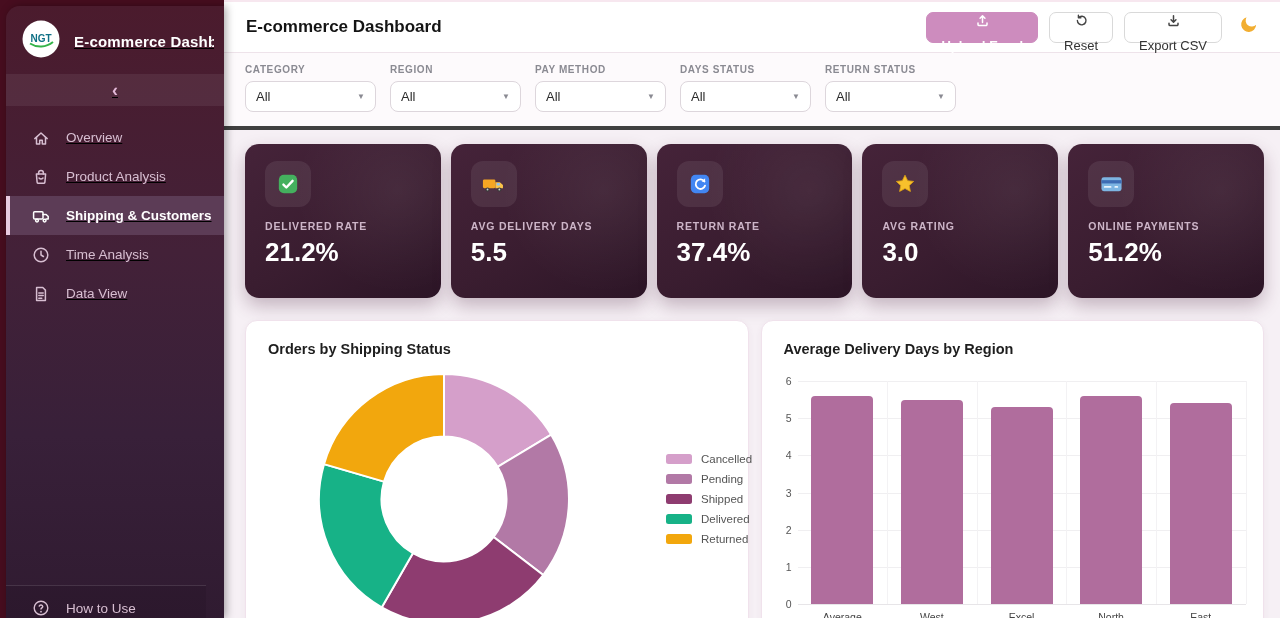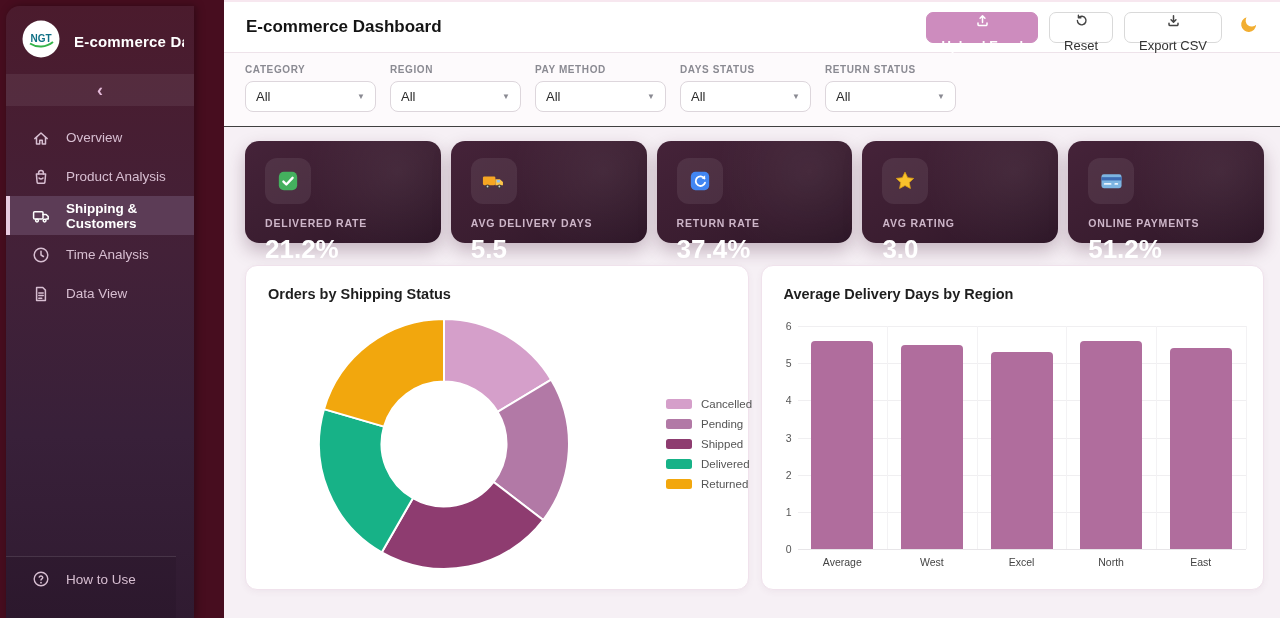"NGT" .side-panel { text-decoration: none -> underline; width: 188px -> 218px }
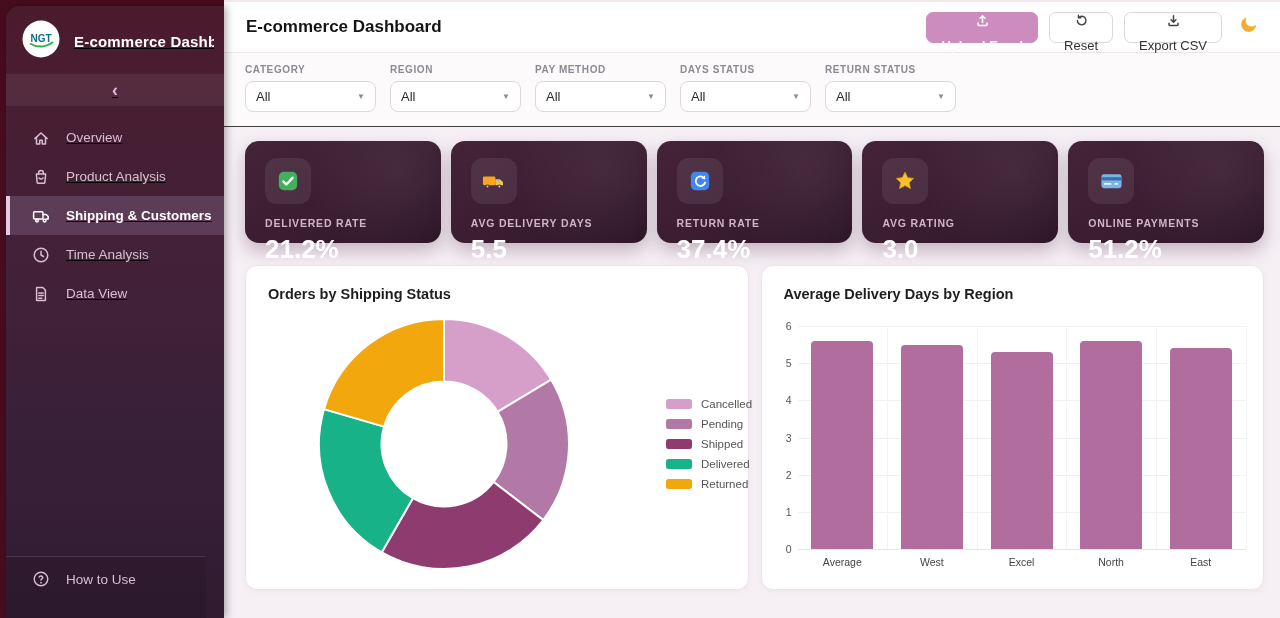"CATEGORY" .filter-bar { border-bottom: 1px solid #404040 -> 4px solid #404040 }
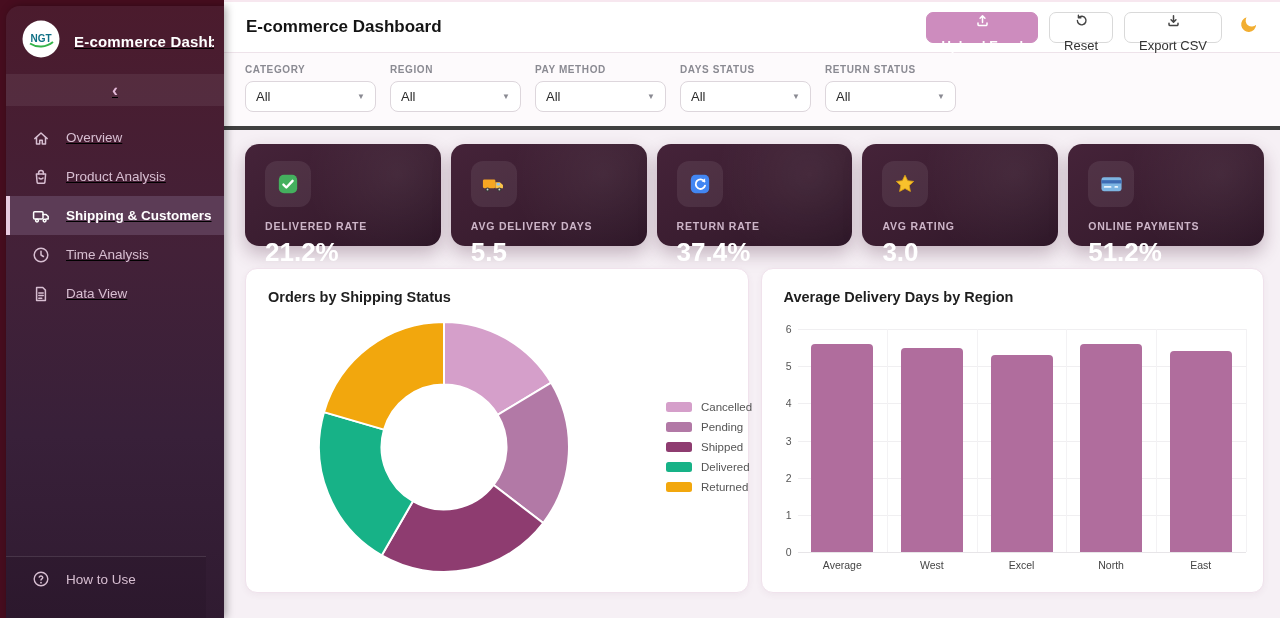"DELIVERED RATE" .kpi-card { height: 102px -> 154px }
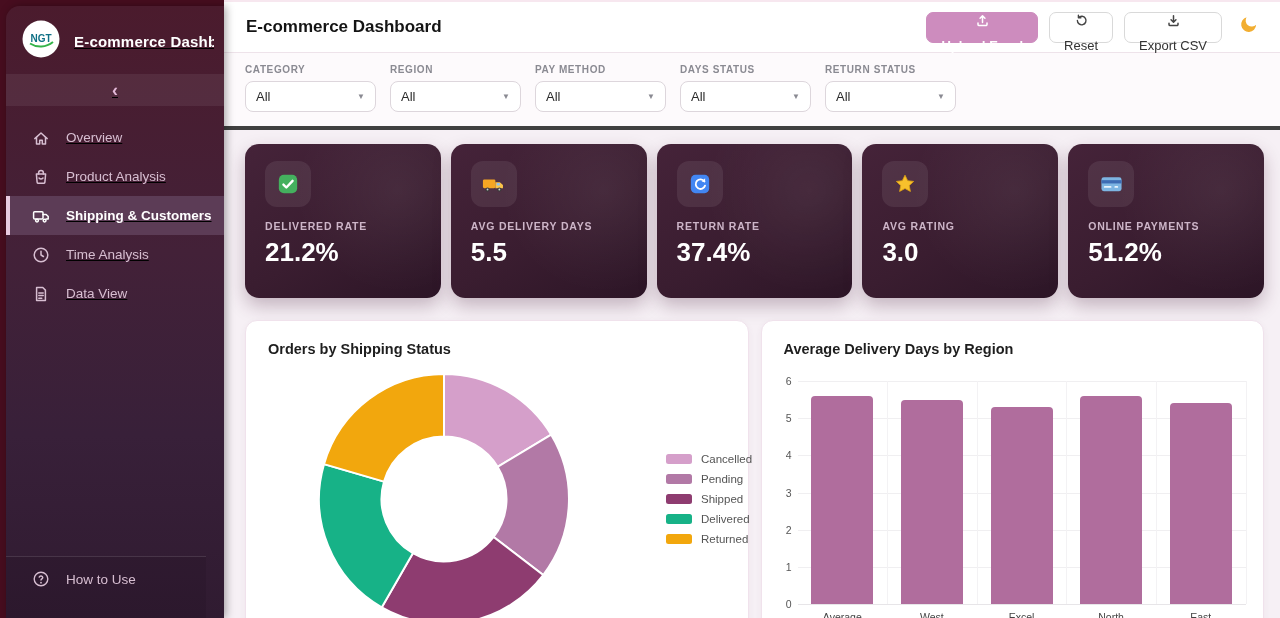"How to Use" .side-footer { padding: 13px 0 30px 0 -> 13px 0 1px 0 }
* * *
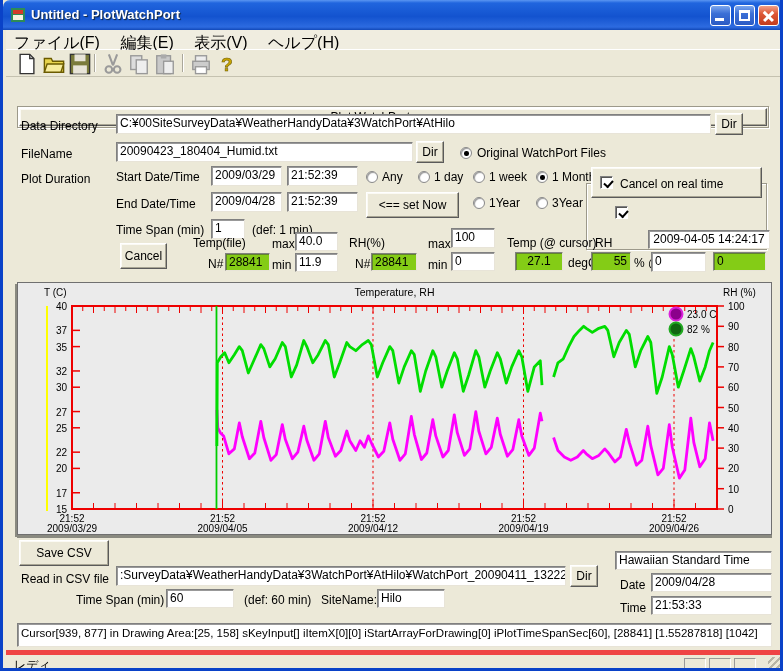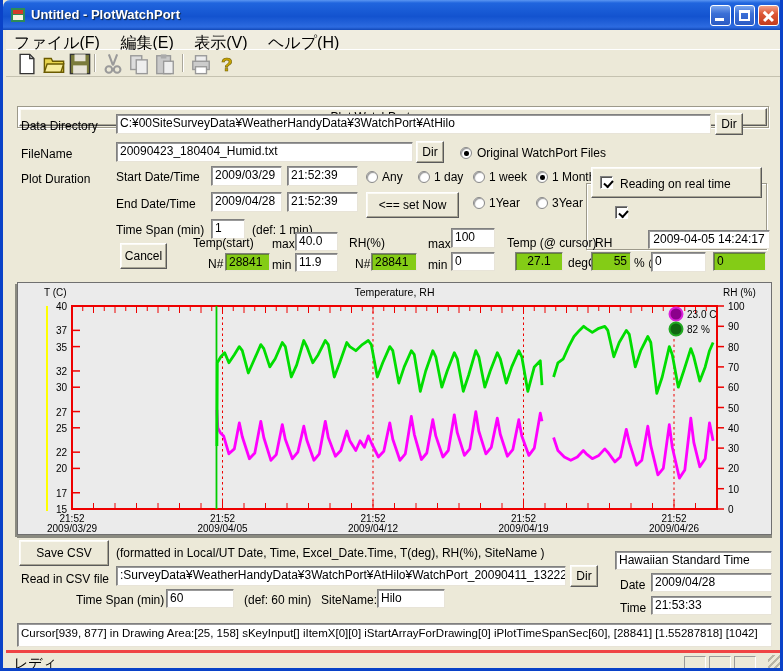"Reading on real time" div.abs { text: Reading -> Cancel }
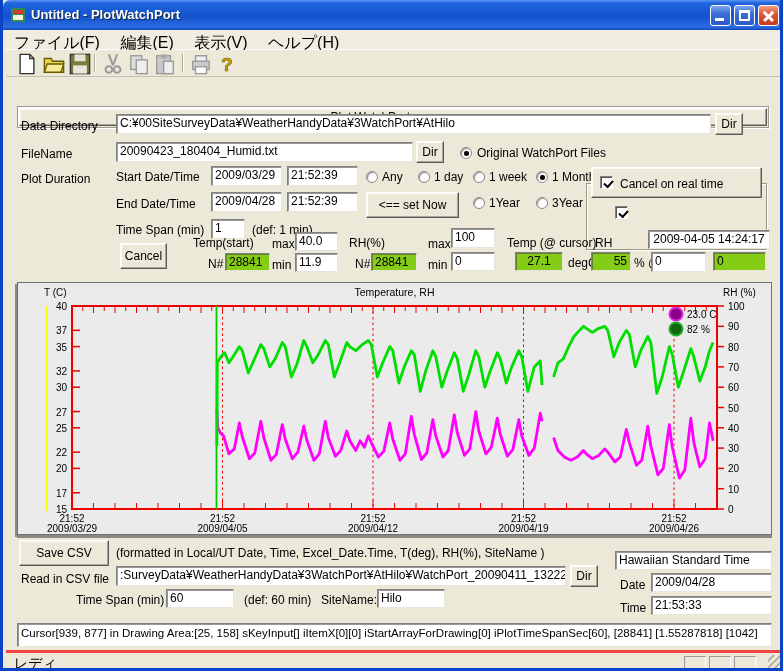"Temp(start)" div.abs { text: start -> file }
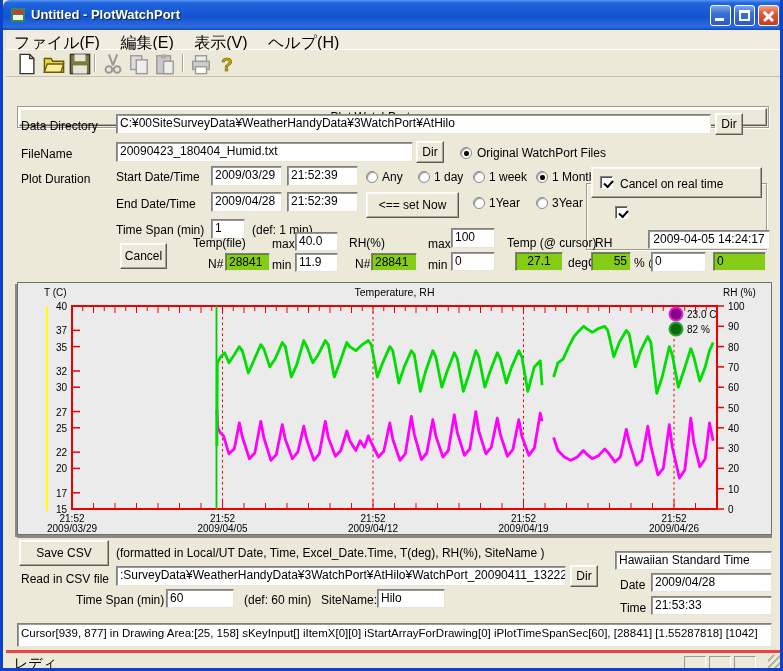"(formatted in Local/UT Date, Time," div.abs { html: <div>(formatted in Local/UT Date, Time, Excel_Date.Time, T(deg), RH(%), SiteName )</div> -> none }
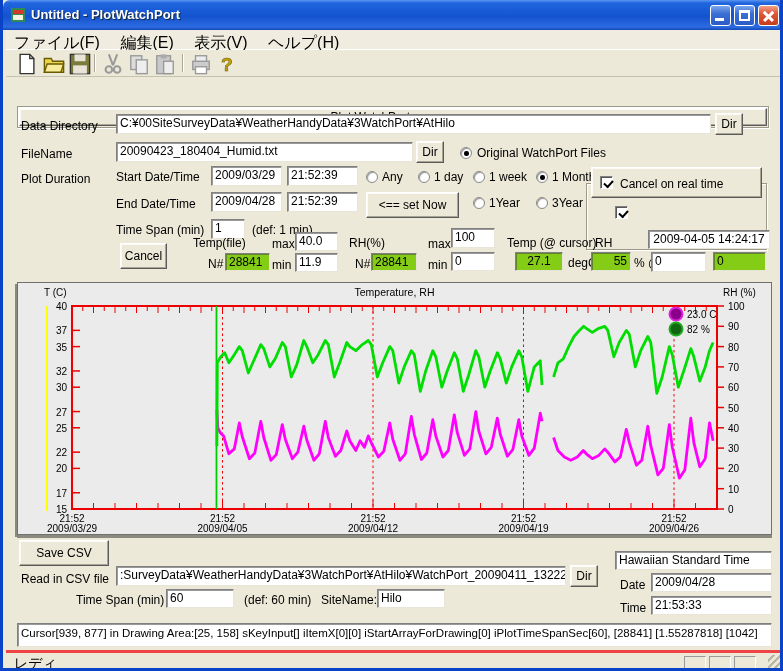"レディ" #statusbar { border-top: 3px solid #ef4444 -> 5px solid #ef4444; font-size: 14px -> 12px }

▸ Work instruction: Above are some records. Reproduce the lines from the one with "text: start ->" down to the one with "border-top: 3px solid", keeping both, and leave every picture out.

▸ Your response:
"Temp(start)" div.abs { text: start -> file }
"(formatted in Local/UT Date, Time," div.abs { html: <div>(formatted in Local/UT Date, Time, Excel_Date.Time, T(deg), RH(%), SiteName )</div> -> none }
"レディ" #statusbar { border-top: 3px solid #ef4444 -> 5px solid #ef4444; font-size: 14px -> 12px }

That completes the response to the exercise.